This is the second post for my participation in a read-along of Scott Lynch's Red Seas Under Red Skies, hosted by Dark Cargo, @ohthatashley at SF Signal, My Awful Reviews, Lynn’s Book Blog and the Little Red Reviewer. What this means is...
Read-Along posts discuss a specific portion of Red Seas Under Red Skies and are therefore full of spoilers! This is also a sequel of The Lies of Locke Lamora, and will be filled with spoilers from that book as well! I will do a usual review post once the book is complete.
This week’s questions include through Chapter 6 of Red Seas Under Red Skies. Things are definitely getting more complicated, and I can’t help wondering how Locke and Jean are going to make it out alive! I am impressed thus far with how they’ve managed to keep their original scheme alive while they run off to become pirates, of all things.
Now that we know a little more about Selendri and Requin, what do you think of them? I worry Locke is suddenly realizing this con might be a bit tougher than he expected.
I’m getting the impression that the Sinspire was once a much less violent place. I would really like to get a more solid history for Selendri. Thus far we mostly know only rumors and hints. I think Locke is right to attempt to win her over, but I think he’s going to have a very hard time of it.
Isn’t the Artificers’ Crescent just amazing? If you could purchase anything there, what would it be?
Yeah, it’s amazing. I can’t really think of anything I would buy, though. I am quite happy with my gadgets.
What did you think of Salon Corbeau and the goings on that occur there? A bit crueler than a Camorri crime boss, no?
Well, I wouldn't say it’s crueler. Capa Barsavi ordered so many people tortured to death just out of his own paranoia. Remember that guy who had glass shards kneaded into his face until he died? At least the ‘aspirants’ are not deliberately killed. I think the difference is in intention. When Capa Barsavi tortured men to death, it was generally because he wanted something. I’m not saying that excuses anything, but it was a means to an end. In Salon Corbeau, the Amusement War was the means and the end.

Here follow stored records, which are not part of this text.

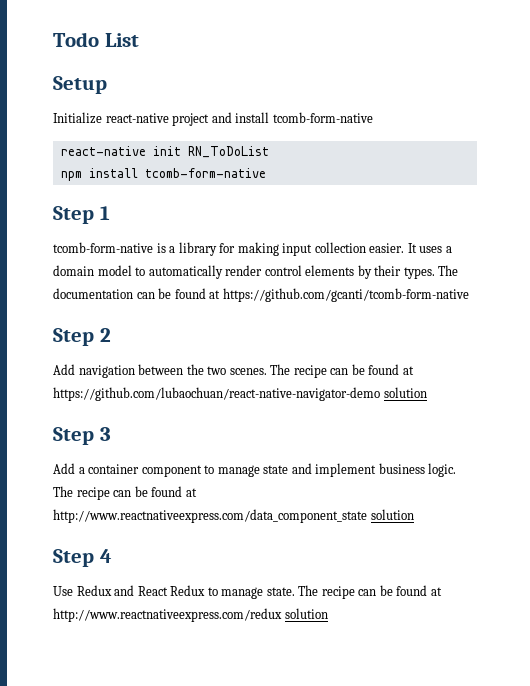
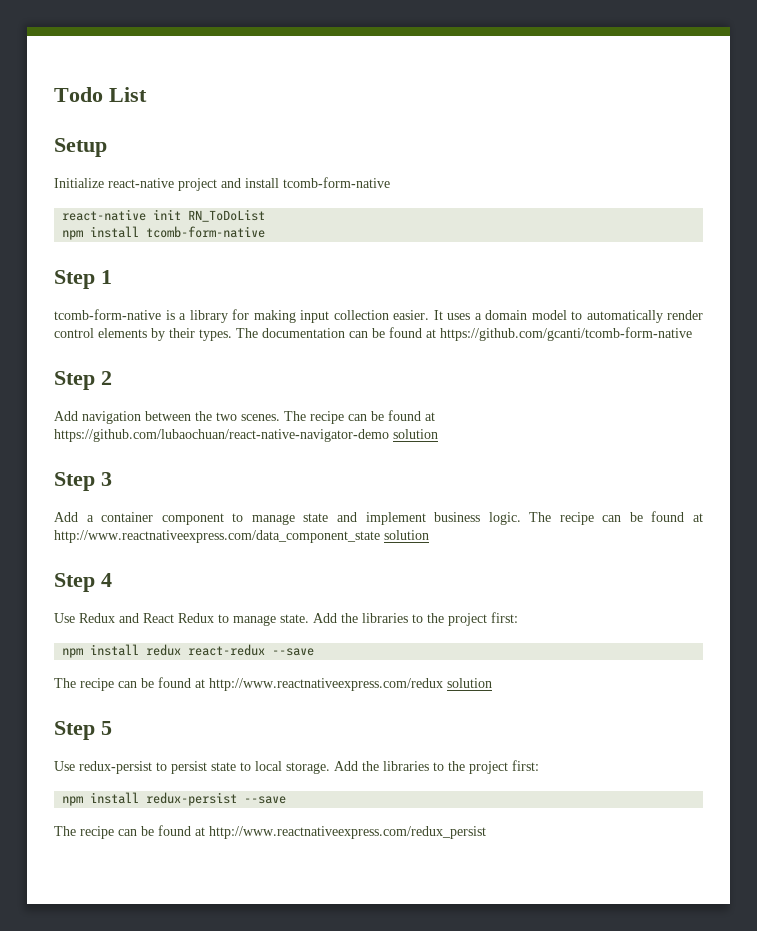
(295, 591) none -> [313,612,518,626] [62,644,315,658] Add the libraries to the project first: // npm install redux react-redux --save //
(328, 613) none -> [54,721,112,740] [54,760,539,774] [62,792,287,806] [54,825,486,839] // Step 5 // Use redux-persist to persist state to local storage. Add the libraries to the project first: // npm install redux-persist --save // The recipe can be found at http://www.reactnativeexpress.com/redux_persist

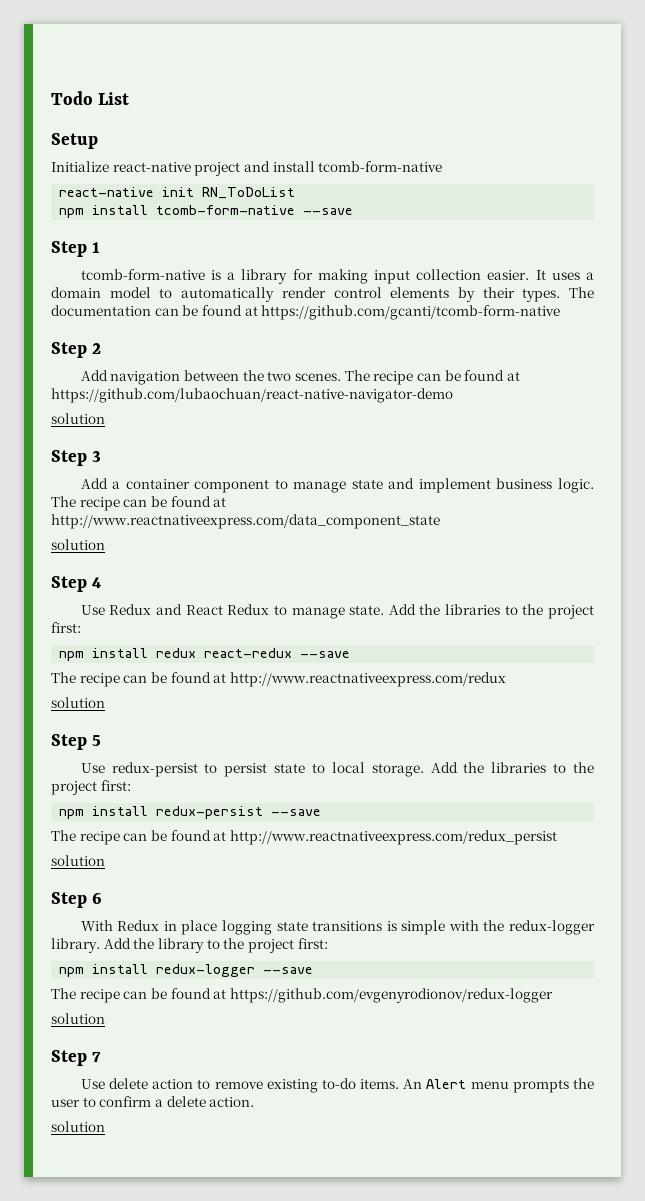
(266, 232) none -> [303,208,354,215] --save
(389, 435) none -> (453, 395) //
(380, 536) none -> (440, 521) //
(443, 684) none -> (506, 679) //
(486, 832) none -> [51,855,105,866] [51,892,103,908] [80,920,595,935] [51,938,328,953] [59,964,314,977] [51,988,553,1003] [51,1013,105,1024] [51,1050,102,1066] [80,1078,594,1093] [51,1096,255,1107] [51,1121,105,1132] // solution // Step 6 // With Redux in place logging state transitions is simple with the redux-logger library. Add the library to the project first: // npm install redux-logger --save // The recipe can be found at https://github.com/evgenyrodionov/redux-logger // solution // Step 7 // Use delete action to remove existing to-do items. An Alert menu prompts the user to confirm a delete action. // solution

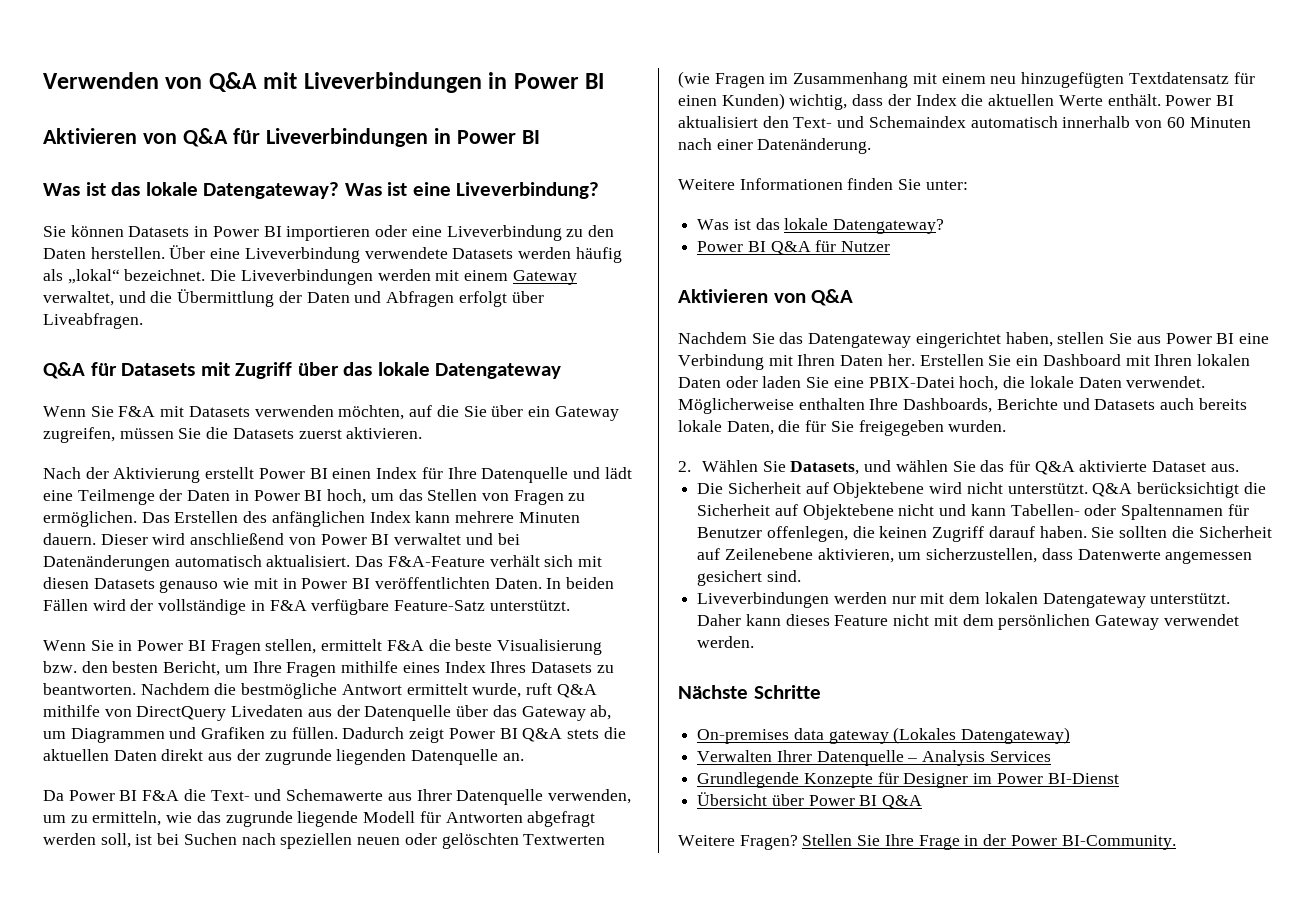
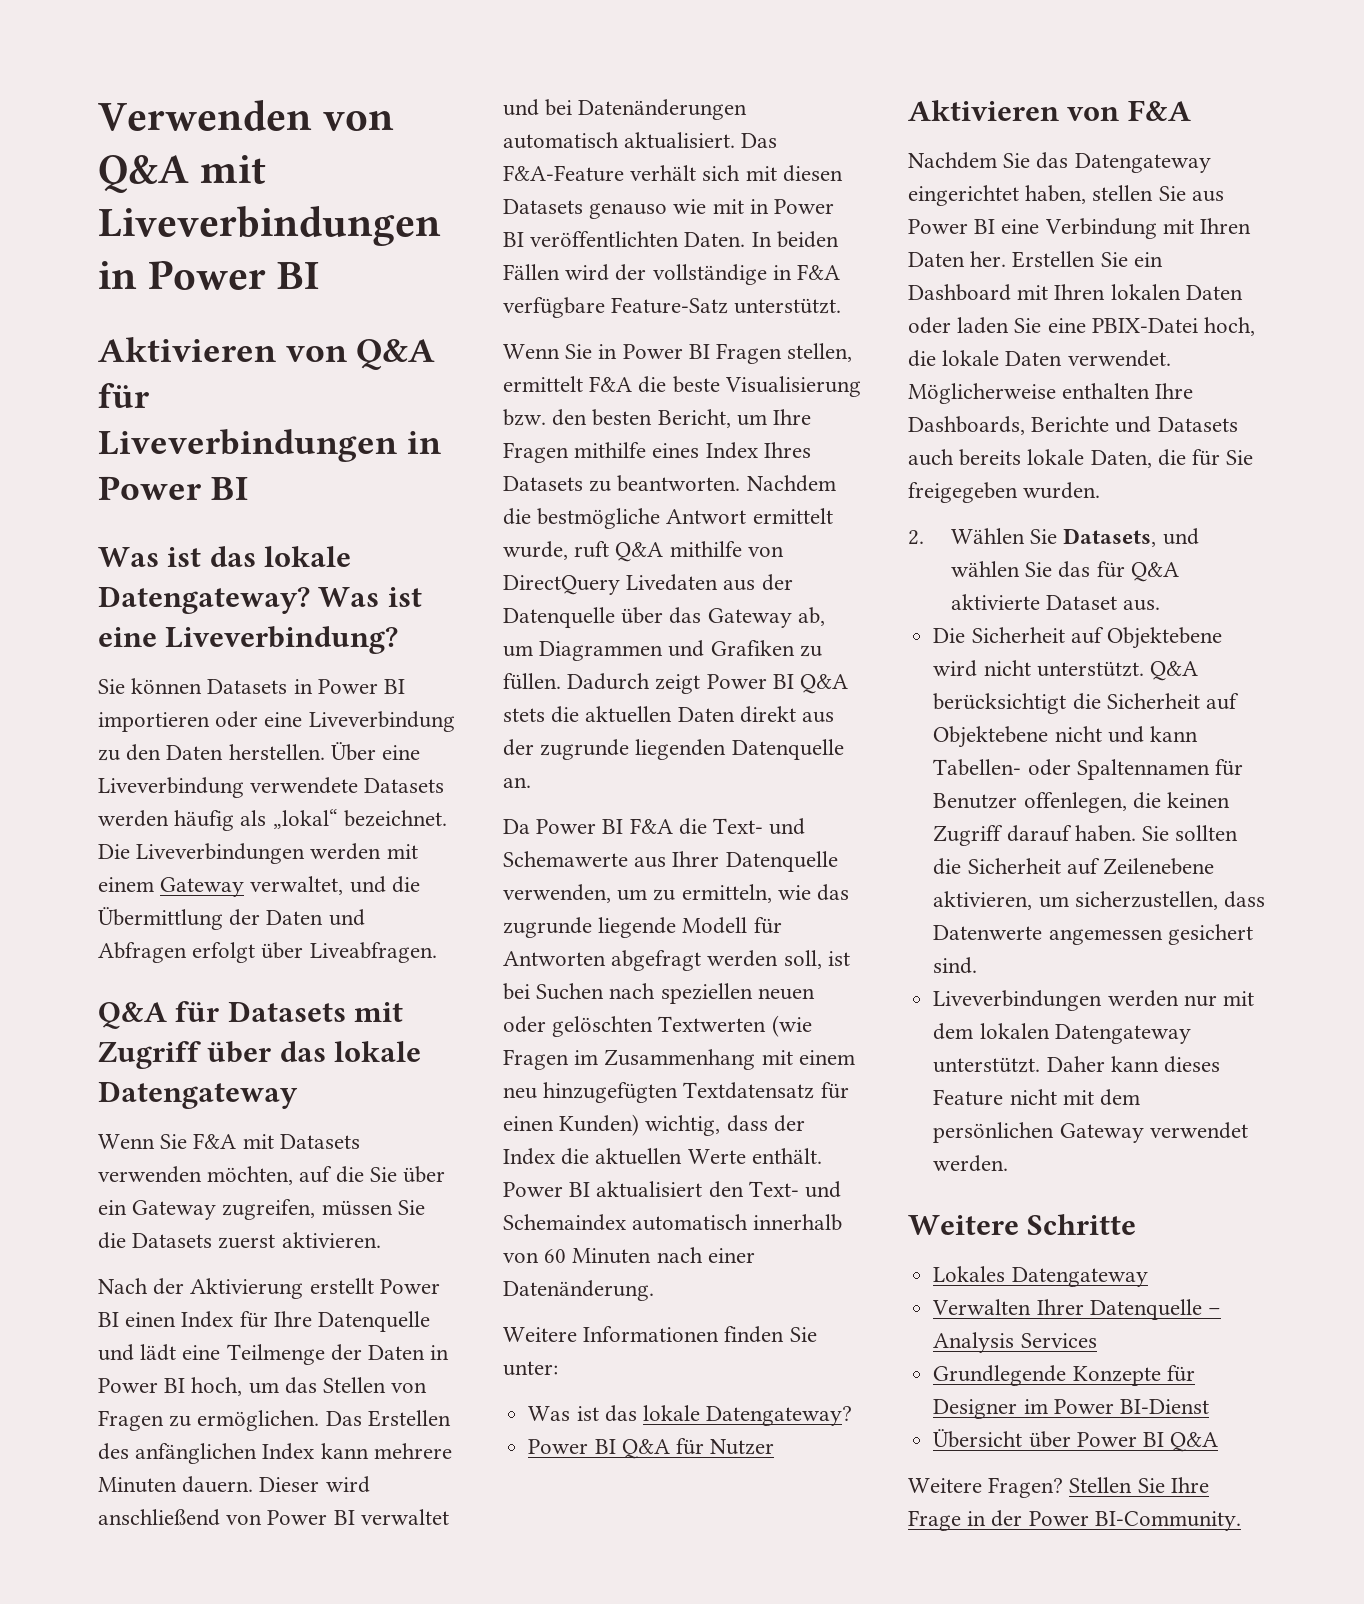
[811,289,854,306] Q&A -> [1127,100,1191,121] F&A
[678,685,748,699] Nächste -> [908,1215,1019,1235] Weitere
[697,727,1071,744] On-premises data gateway (Lokales Datengateway) -> [933,1266,1148,1287] Lokales Datengateway

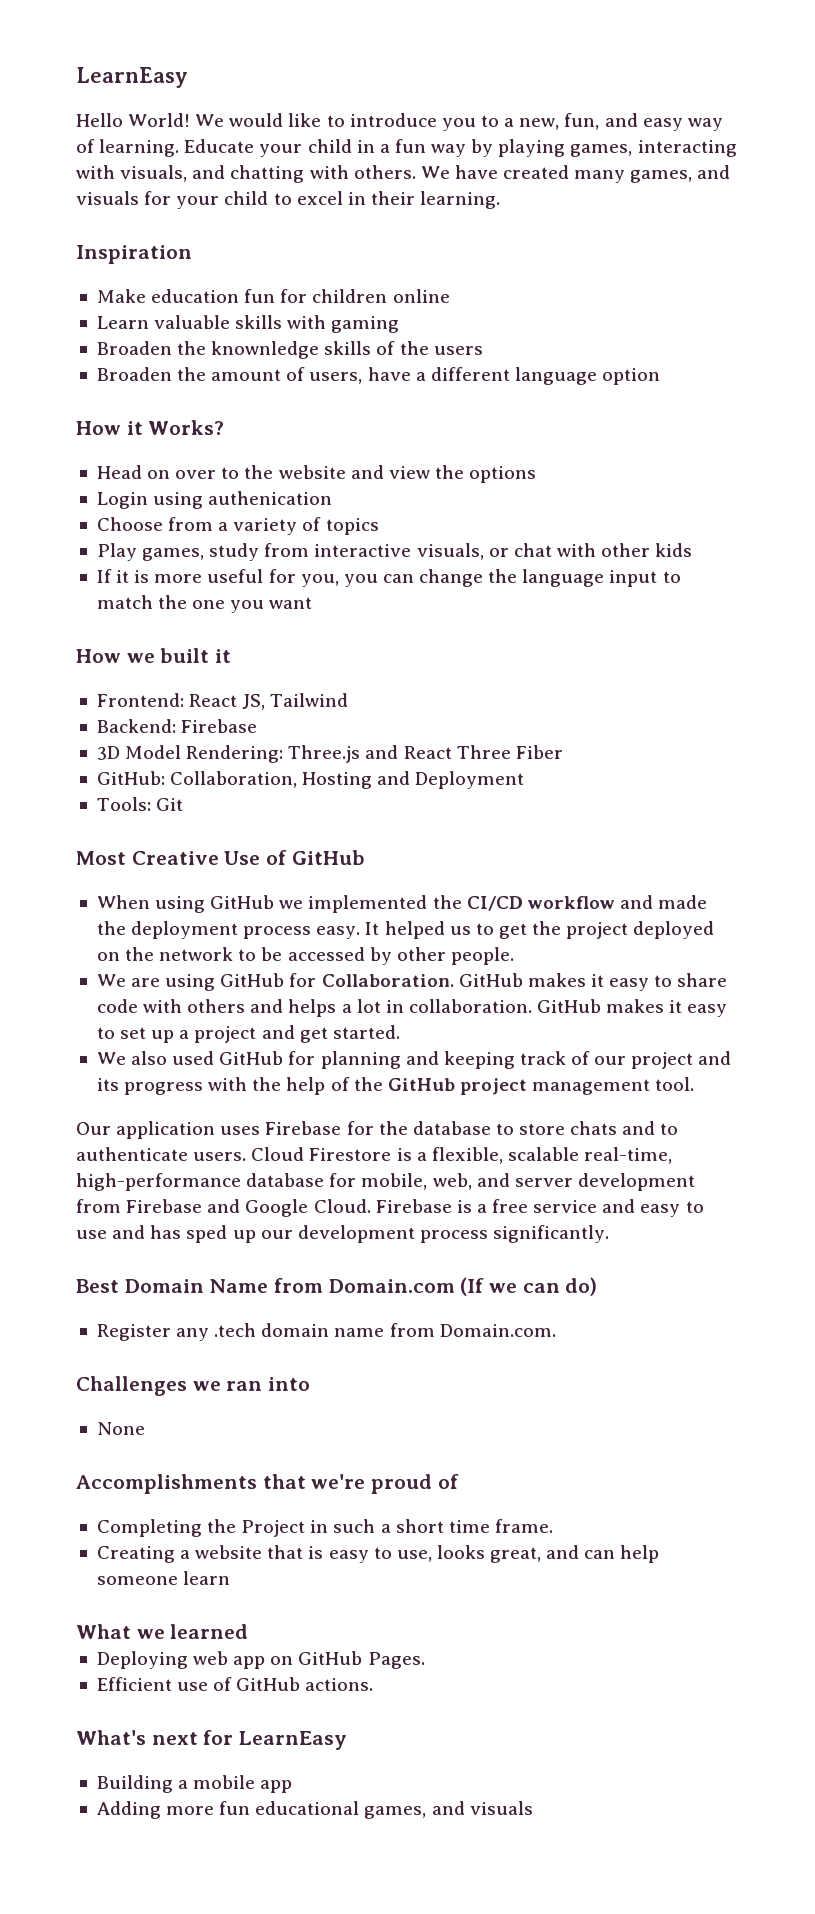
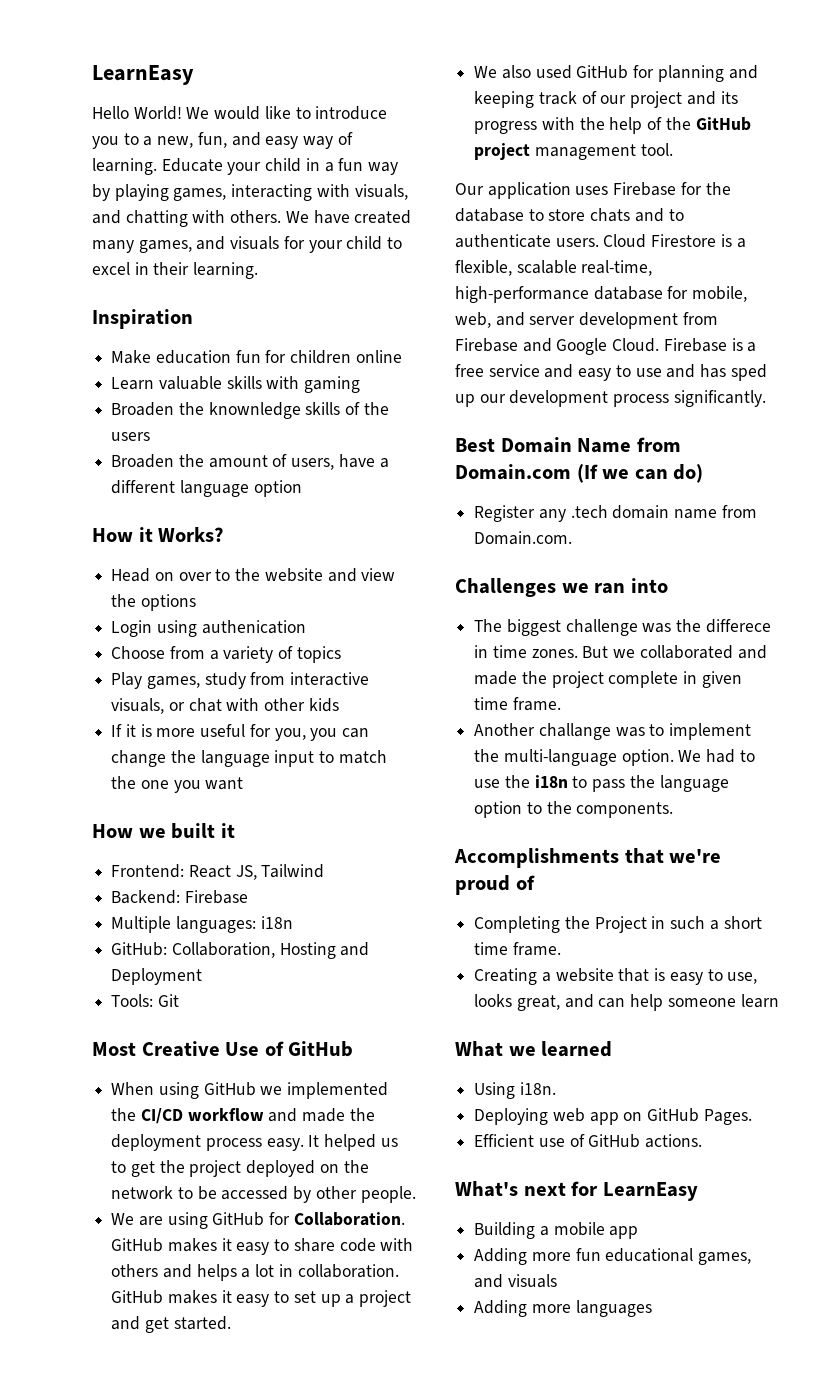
[96,745,563,763] 3D Model Rendering: Three.js and React Three Fiber -> [111,916,293,933] Multiple languages: i18n
[96,1422,145,1435] // None -> [474,619,771,636] [474,645,767,659] [474,671,742,688] [474,697,561,711] [474,723,752,740] [474,749,755,766] [474,775,729,792] [474,801,674,818] // The biggest challenge was the differece in time zones. But we collaborated and made the project complete in given time frame. // Another challange was to implement the multi-language option. We had to use the i18n to pass the language option to the components.
(249, 1631) none -> [474,1082,556,1099] // Using i18n.
(533, 1808) none -> [474,1300,652,1317] // Adding more languages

I think the main thing that made the Amusement War disturbing to me was the dehumanization aspect. The nobles who attended the War had absolutely no regard for the ‘aspirants’ as human beings. They were toys to be played with and eventually broken. Some of their justifications (“We’re giving them charity—they may as well earn it!” or “They’re only here for quick cash, if they weren’t so lazy they’d have a job!”) sounded disturbingly like things one might hear people say about the homeless in our world. There are many varieties of cruelty in the world, but I think some of the most brutal arise when one group chooses to strip another of their personhood.
The Archon might be a megalomaniacal military dictator, but he thinks he’s doing right by Tal Verrar: his ultimate goal seems to be to protect them. What do you think he’s so afraid of?
It seems like there’s a lot of bad blood between the Priori and the military in Val Terrar, a lot of which stems from the Thousand Day War. I think the Archon just genuinely believes that, as a ruler, he would do better by Val Terrar than the Priori. What is he afraid of? In general, I guess I would say the decline of his country and/or his own personal power.
And who the heck is trying to kill Locke and Jean every few days? they just almost got poisoned (again!)!
I am really not sure. They’ve brought up the possibility of one of the Priori. With what information we have available, that seems the most likely situation. Maybe the Bondmagi have let others in on Locke’s doings, and some of the Priori are very unhappy about Locke’s employment by the Archon.
Do you really think it’s possibly for a city rat like Locke to fake his way onto a Pirate ship?
Locke is one hell of a liar and a fraud. I think he has a shot. However, his habits of refusing to study and drinking himself silly will certainly not help. On the pirate topic, I thought it was really funny that they insist on having at least one woman and one cat on board a ship, for luck. I’m pretty sure our world’s superstition runs the other way!